In view of the circumstances most men of appropriate age volunteered - although it should not be forgotten that they were under considerable pressure to do so. Approximately 50,000 men were conscripted, and by the end of the war approximately 63,000 were serving in the SS and the German Army. In the summary at the end of his book Milata makes the following comment: "The majority of the 63,000 Romanian German Waffen SS men choose to join the ‘Germans‘ voluntarily. However, the decision to do so was not so much a momentary impulse based on political and cultural factors but more the result of a sober assessment of the possible alternatives known at the time within the three-way conflict between Berlin, Moscow and Bucharest. For Romanian Germans, entering the Waffen SS was not only a gesture of support for Nazi Germany – due to or even despite Hitler – but also a reaction to the nationalist system introduced in Romania after 1918, and a clear statement of opposition to the Stalinist influence of the Soviet Union."
Siebenbürger Saxons as Concentration Camp Guards
After medical examination in Vienna and three months’ basic training, these men were deployed in practically all SS units, from field divisions, concentration camps and administrative units to security groups and special squads.
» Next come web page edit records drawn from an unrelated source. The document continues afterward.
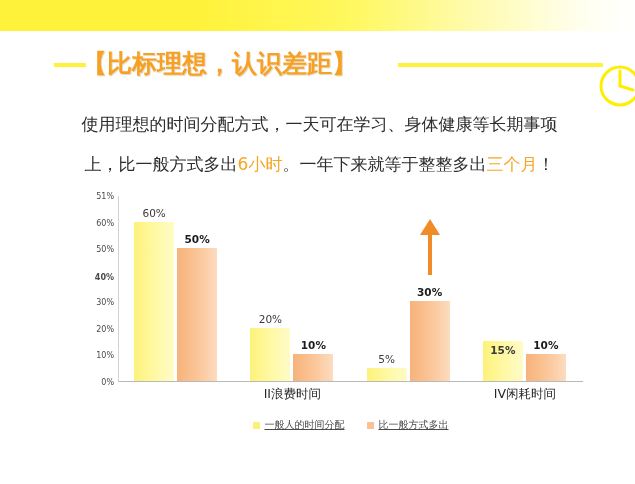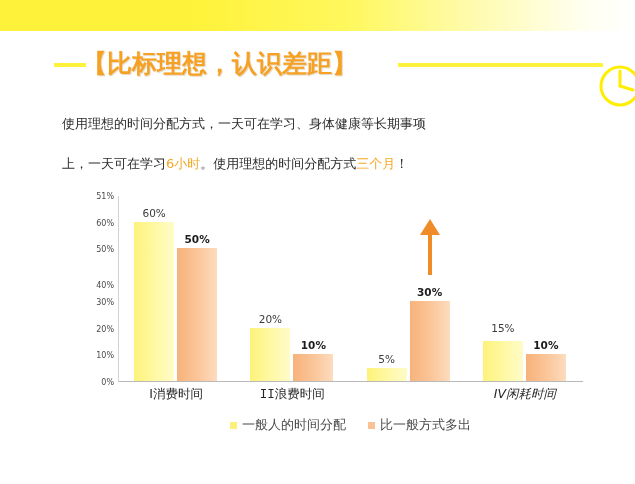--- a/index.html
+++ b/index.html
@@ -65,10 +65,10 @@
     position: absolute;
     left: 62px; top: 104px;
     width: 515px;
-    font-size: 13px;
+    font-size: 17px;
     color: #2d2d2d;
     line-height: 40px;
-    text-align: left;
+    text-align: center;
     white-space: nowrap;
   }
   #body-text .hl {

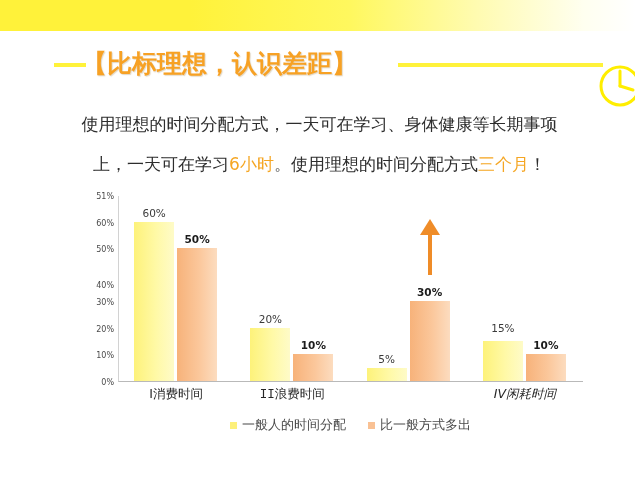--- a/index.html
+++ b/index.html
@@ -203,7 +203,7 @@
 <div id="body-text">
   <span class="bodyline">使用理想的时间分配方式，一天可在学习、身体健康等长期事项</span>
   <span class="bodyline">
-    <span>上，一天可在学习</span><span class="hl">6小时</span><span>。使用理想的时间分配方式</span><span class="hl">三个月</span><span>！</span>
+    <span>上，比一般方式多出</span><span class="hl">6小时</span><span>。使用理想的时间分配方式</span><span class="hl">三个月</span><span>！</span>
   </span>
 </div>
 

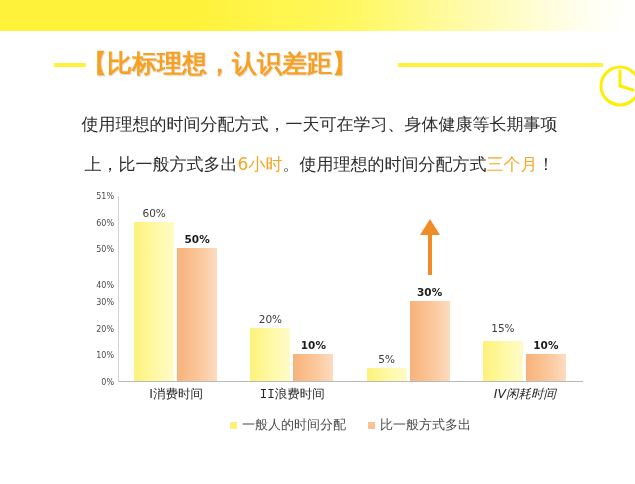--- a/index.html
+++ b/index.html
@@ -203,7 +203,7 @@
 <div id="body-text">
   <span class="bodyline">使用理想的时间分配方式，一天可在学习、身体健康等长期事项</span>
   <span class="bodyline">
-    <span>上，比一般方式多出</span><span class="hl">6小时</span><span>。使用理想的时间分配方式</span><span class="hl">三个月</span><span>！</span>
+    <span>上，比一般方式多出</span><span class="hl">6小时</span><span>。一年下来就等于整整多出</span><span class="hl">三个月</span><span>！</span>
   </span>
 </div>
 

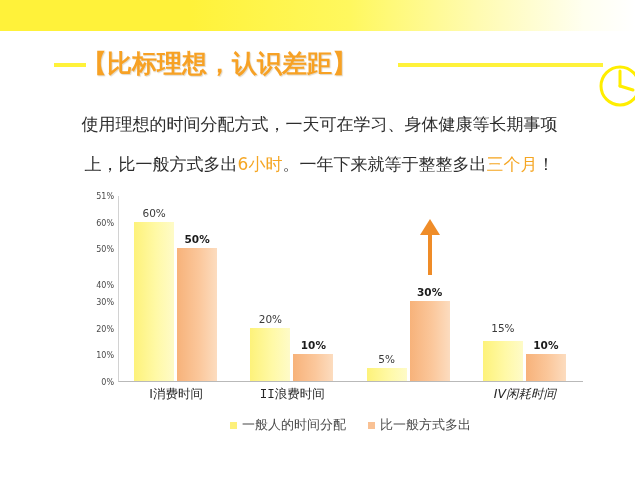--- a/index.html
+++ b/index.html
@@ -214,7 +214,7 @@
       <div class="ytick" style="top: 161.429px;">10%</div>
       <div class="ytick" style="top: 134.857px;">20%</div>
       <div class="ytick" style="top: 108.286px;">30%</div>
-      <div class="ytick" style="top: 91px;">40%</div>
+      <div class="ytick" style="top: 83px; font-weight: bold;">40%</div>
       <div class="ytick" style="top: 55.1429px;">50%</div>
       <div class="ytick" style="top: 28.5714px;">60%</div>
       <div class="ytick" style="top: 2px;">51%</div>

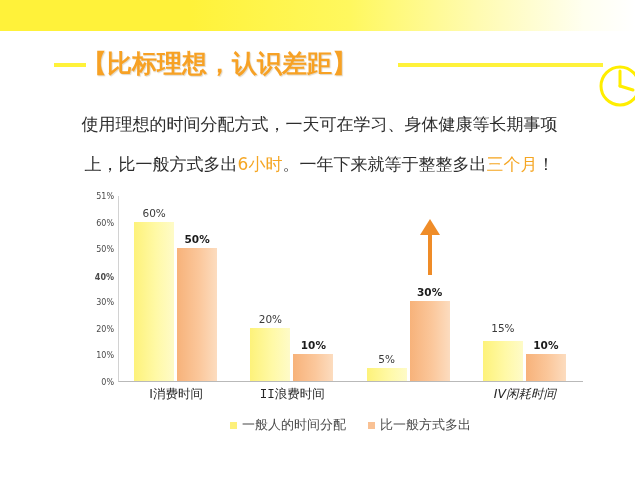--- a/index.html
+++ b/index.html
@@ -242,7 +242,7 @@
       </div>
       <div class="group" style="left: 351.875px;">
         <div class="bar a" style="height: 39.8571px;"></div>
-        <div class="blabel a" style="bottom: 47px;">15%</div>
+        <div class="blabel a" style="bottom: 25px; font-weight: bold;">15%</div>
         <div class="bar b" style="height: 26.5714px;"></div>
         <div class="blabel b" style="bottom: 29.5714px;">10%</div>
       </div>

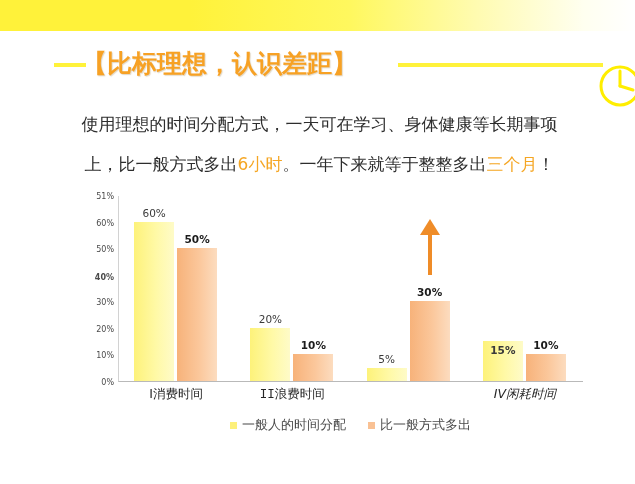--- a/index.html
+++ b/index.html
@@ -255,7 +255,6 @@
     </div>
 
   <div id="x-axis-labels">
-      <div class="xtick" style="left: 3.125px;">I消费时间</div>
       <div class="xtick" style="left: 119.375px; font-family: Liberation Mono, monospace;">II浪费时间</div>
       <div class="xtick" style="left: 351.875px; font-style: italic;">IV闲耗时间</div>
     </div>

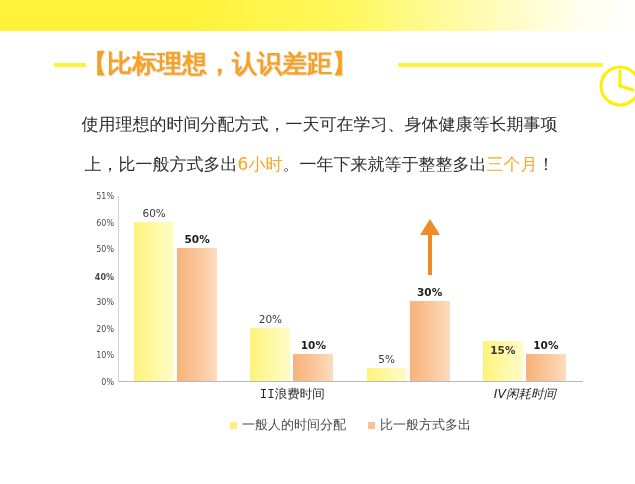--- a/index.html
+++ b/index.html
@@ -255,7 +255,7 @@
     </div>
 
   <div id="x-axis-labels">
-      <div class="xtick" style="left: 119.375px; font-family: Liberation Mono, monospace;">II浪费时间</div>
+      <div class="xtick" style="left: 119.375px;">II浪费时间</div>
       <div class="xtick" style="left: 351.875px; font-style: italic;">IV闲耗时间</div>
     </div>
 

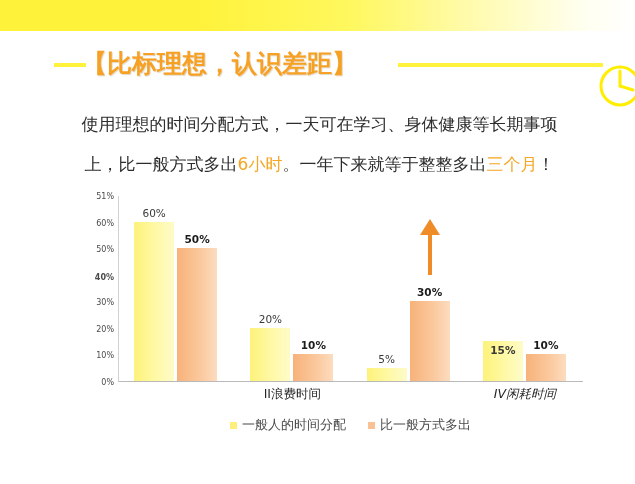--- a/index.html
+++ b/index.html
@@ -256,7 +256,7 @@
 
   <div id="x-axis-labels">
       <div class="xtick" style="left: 119.375px;">II浪费时间</div>
-      <div class="xtick" style="left: 351.875px; font-style: italic;">IV闲耗时间</div>
+      <div class="xtick" style="left: 351.875px;">IV闲耗时间</div>
     </div>
 
   <div id="legend">

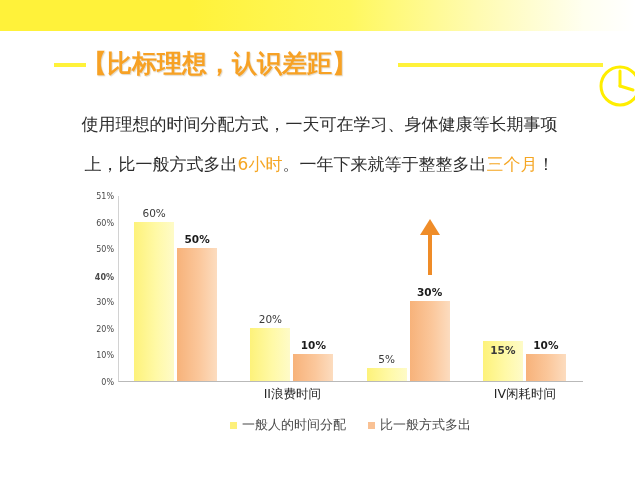--- a/index.html
+++ b/index.html
@@ -177,9 +177,10 @@
   .swatch.a { background: #fdf07a; }
   .swatch.b { background: #f9c194; }
   .legend-label {
-    font-size: 13px;
+    font-size: 10px;
     color: #4a4a4a;
     white-space: nowrap;
+    text-decoration: underline;
   }
 </style>
 </head>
The recruits themselves had no influence on where they were deployed. There is evidence that 336 of them were appointed guards in concentration camps, some of them taking the rank of NCOs. However, there were in fact far more of them. Taking information from various sources, Milata estimates that 2,000 of these men were concentration camp guards. Corresponding to their rank in the SS hierarchy, they were - according to accounts by this author, implicated in the events which took place there. After the war several of them were convicted; a doctor called Fritz Klein was condemned to death, while the apothecary Victor Capesius was imprisoned for nine years. Approximately 46,000 Romanian German members of the Waffen SS survived the war; of these, however, only between 7% and 33% return to Romania.
In interviews former SS guards repeatedly claimed that "ethnic Germans" were assigned to do "the dirty work" more than other Germans. Unfortunately it is all too easy to imagine precisely what is meant by "dirty work" in this context.
Auschwitz I + II (Auschwitz-Birkenau)
A total of over 1.3 million people from all over Europe were transported to the Auschwitz concentration camps. It is estimated that 1.1 million people were murdered here, a million of them Jews. Approximately 900,000 of these people were slaughtered in the gas chambers, or shot, immediately after arriving. A further 200,000 people were killed by the SS later on, by being starved, abused, subjected to medical experiments or gassed… or allowed to succumb to sickness. Today large parts of the concentration camps are still standing or have been reconstructed along original lines. There are open to the public as part of the Auschwitz-Birkenau State Museum, Holocaust Memorial and Jewish cemetery, on the premises of the former concentration camps I and II. The museum is both a memorial and an international Holocaust research centre. It has been declared by UNESCO a site of world cultural heritage under the name Auschwitz-Birkenau – German National Socialist Concentration and Extermination Camp (1940–1945).